I have a '99 Infiniti G20 that seems to always be warping the brake rotors. How can I check to see if the calipers are seized or are getting close to seizing? The rears always seem to be the first to start warping, followed by the fronts.
The front brakes handle about 80% of your total braking power so if you seem to be warping your rears first, start by checking the parking brake. The e-brakes on these cars tend to stick easily. Check the adjustment to make sure the brake isn't constantly dragging. An adjuster nut is located where the parking brake attaches to the cable under the center console arm rest. You can control how tight the parking brake is being applied by tightening or loosening this nut. Inspect the parking brake cables to see if they are seized. Check out your rear brake pads to see if they are leaving any friction pad material deposits on the surface of the rotor. Deposits that are unevenly distributed or varying thicknesses can create hot spots at higher temperatures. Poor quality pads overheat more quickly and leave behind a greater number of deposits, often mistaken as warped rotors.
To check if the caliper piston is seized, open the caliper bleeder screw. If the caliper piston doesn’t back off the rotor, the piston is probably seized. If the piston dust boot is cracked, torn or missing, that is also an indication that the piston could be seized as well. If only one side has a frozen piston, the car may pull to one side, the brake pad will probably be more worn down, and the rotor may be pitted or grooved. A seized caliper piston is usually the result of contaminated brake fluid or rust. Brake fluid is hygroscopic, meaning it absorbs water. Once atmospheric moisture makes its way into the brake system it settles at the lowest point- typically the calipers- and can rust the insides. Bleed your brake fluid periodically to purge air out of the lines. This will keep you from needing to replace brake components as often.

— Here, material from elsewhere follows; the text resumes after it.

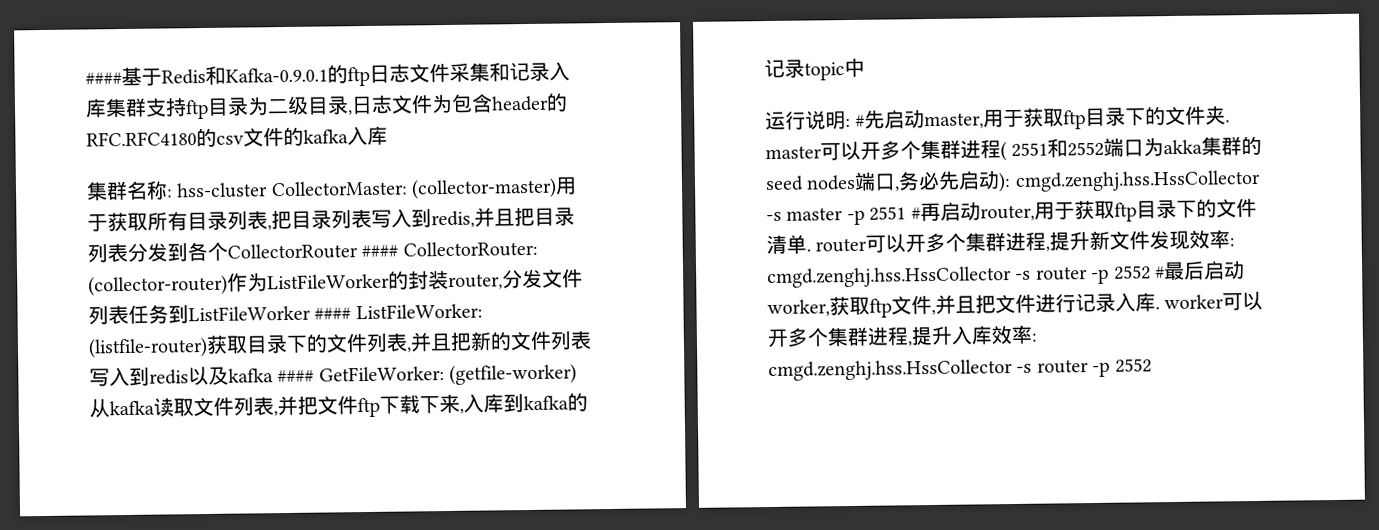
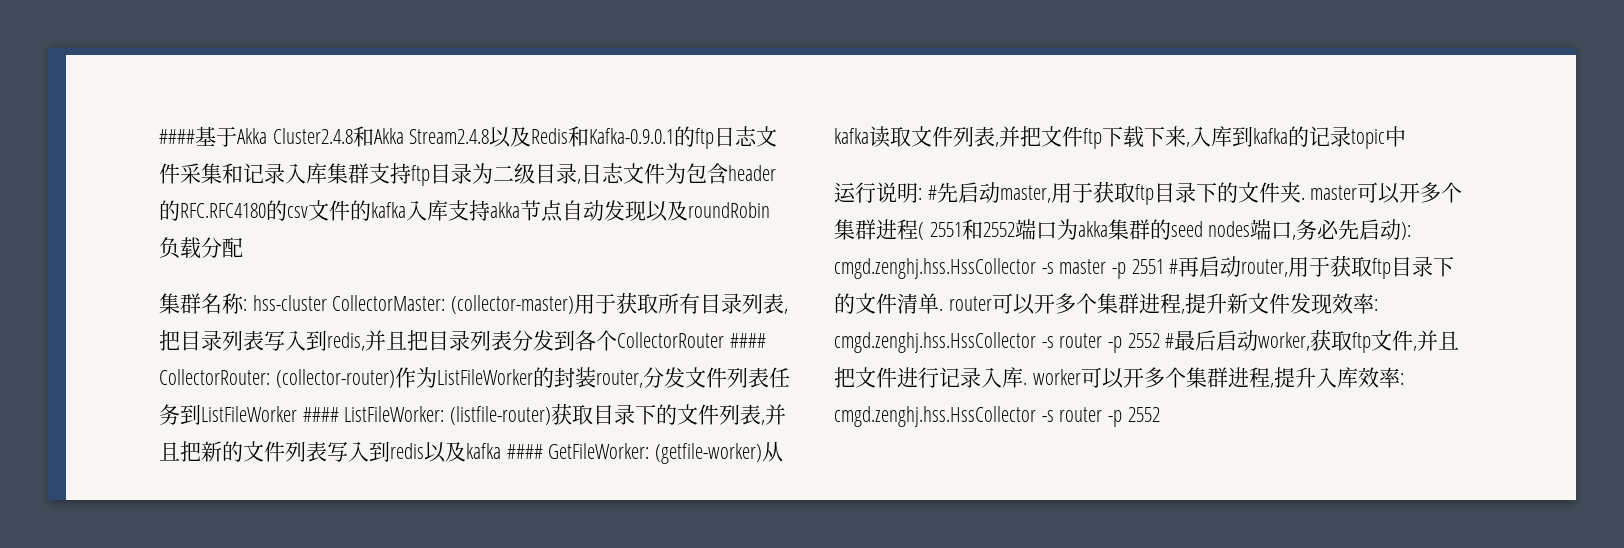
(162, 77) none -> [237,126,532,148] Akka Cluster2.4.8和Akka Stream2.4.8以及
(388, 135) none -> [448,200,770,222] [159,237,243,259] 支持akka节点自动发现以及roundRobin负载分配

|Check your suspect calipers for leaks, stuck pistons, rusted or bent slider pins and mis adjusted e-brake parts|
Finally on cars with floating calipers (which is most cars that don’t have racing style calipers) check for bent and corroded slider pins. If the dust boots on the slider pins are torn or missing the pins are probably corroded. If the pins are bent or rusty, they will cause the caliper to stick and drag causing overheating and warping as well as uneven brake action.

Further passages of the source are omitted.